Our work on Automated Driving Systems (ADS) led the ERATO MMSD group to perform various research in the area of Search-Based Testing (SBT) (e.g. Frenetic) . However, when applying our techniques to the Autonomoose ADS, we faced a new research challenge: non-determinism.
Existing techniques to counteract such noisy execution behaviour typically require estimating the noise or development of noise models. Our work aims to discover and develop new approaches to overcome this challenge. In the process, we developed the k-nearest neighbours averaging (kNN-Avg) method, which uses an SBT algorithm’s previous execution history to produce more robust techniques.
In the process, our ongoing research shows promising results and resulted in multiple publications.
This paper presents the first evaluation of k-nearest neighbours-Averaging (kNN-Avg) on a real-world case study. kNN-Avg is a novel technique that tackles the challenges of noisy multi-objective optimisation (MOO). Existing studies suggest the use of repetition to overcome noise. In contrast, kNN-Avg approximates these repetitions and exploits previous executions, thereby avoiding the cost of re-running. We use kNN-Avg for the scenario generation of a real-world autonomous driving system (ADS) and show that it is better than the noisy baseline.

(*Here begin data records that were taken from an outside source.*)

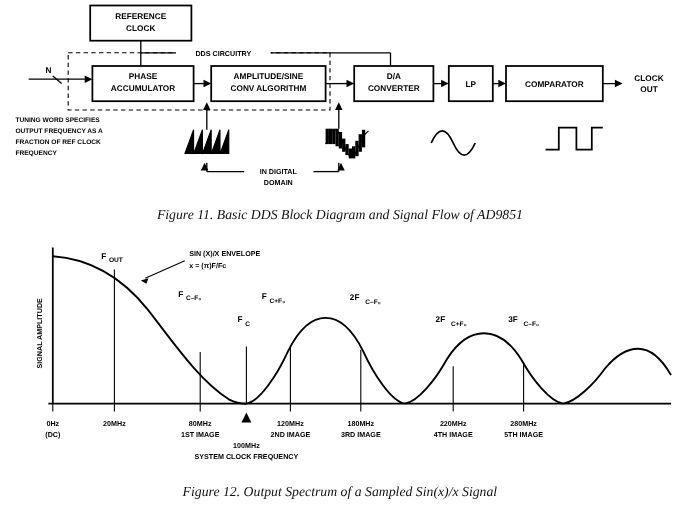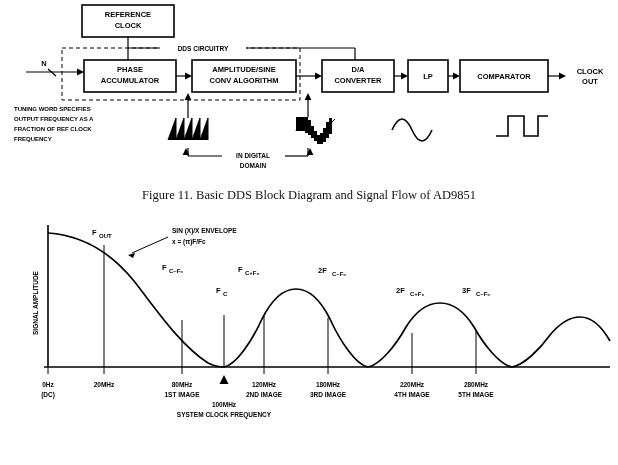--- a/index.html
+++ b/index.html
@@ -39,6 +39,7 @@
     width: 618px;
     text-align: center;
     font-family: "Liberation Serif", serif;
+    font-style: italic;
     font-size: 12.5px;
     color: #111;
   }

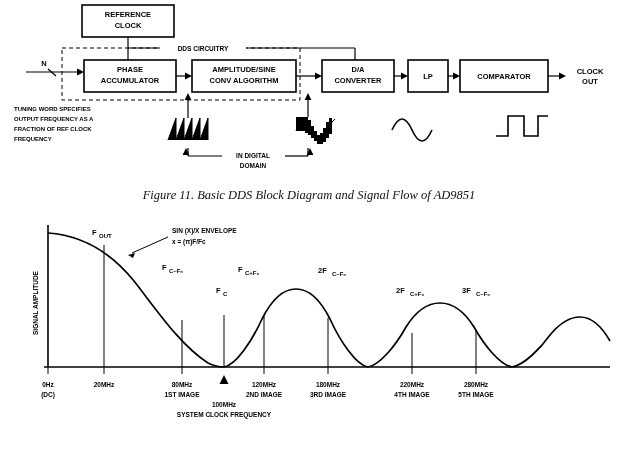--- a/index.html
+++ b/index.html
@@ -266,6 +266,7 @@
     </svg>
   </div>
 
+  <div class="cap cap2">Figure 12. Output Spectrum of a Sampled Sin(x)/x Signal</div>
 
 </div>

Furthermore, we compare it to the repetition-method and outline indicators as to which approach to choose in which situations.

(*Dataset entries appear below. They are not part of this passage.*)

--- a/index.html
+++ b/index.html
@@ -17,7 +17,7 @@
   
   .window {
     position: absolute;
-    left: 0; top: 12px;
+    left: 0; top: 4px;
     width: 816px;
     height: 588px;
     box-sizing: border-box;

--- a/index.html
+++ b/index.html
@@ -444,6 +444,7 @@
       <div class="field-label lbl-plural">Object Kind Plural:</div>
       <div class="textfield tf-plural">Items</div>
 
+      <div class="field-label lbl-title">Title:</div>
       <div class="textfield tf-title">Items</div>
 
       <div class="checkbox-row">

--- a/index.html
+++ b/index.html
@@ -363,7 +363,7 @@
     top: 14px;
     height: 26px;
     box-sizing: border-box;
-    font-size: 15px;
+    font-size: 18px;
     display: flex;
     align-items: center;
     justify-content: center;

KNN-Averaging for Noisy Multi-Objective Optimisation
Multi-objective optimisation is a popular approach for finding solutions to complex problems with large search spaces that reliably yields good optimisation results. However, with the rise of cyber-physical systems, emerges a new challenge of noisy fitness functions, whose objective value for a given configuration is non-deterministic, producing varying results on each execution. This leads to an optimisation process that is based on stochastically sampled information, ultimately favouring solutions with fitness values that have co-incidentally high outlier noise. In turn, the results are unfaithful due to their large discrepancies between sampled and expectable objective values. Motivated by our work on noisy automated driving systems, we present the results of our ongoing research to counteract the effect of noisy fitness functions without requiring repeated executions of each solution. Our method kNN-Avg identifies the k-nearest neighbours of a solution point and uses the weighted average value as a surrogate for its actually sampled fitness. We demonstrate the viability of kNN-Avg on common benchmark problems and show that it produces comparably good solutions whose fitness values are closer to the expected value.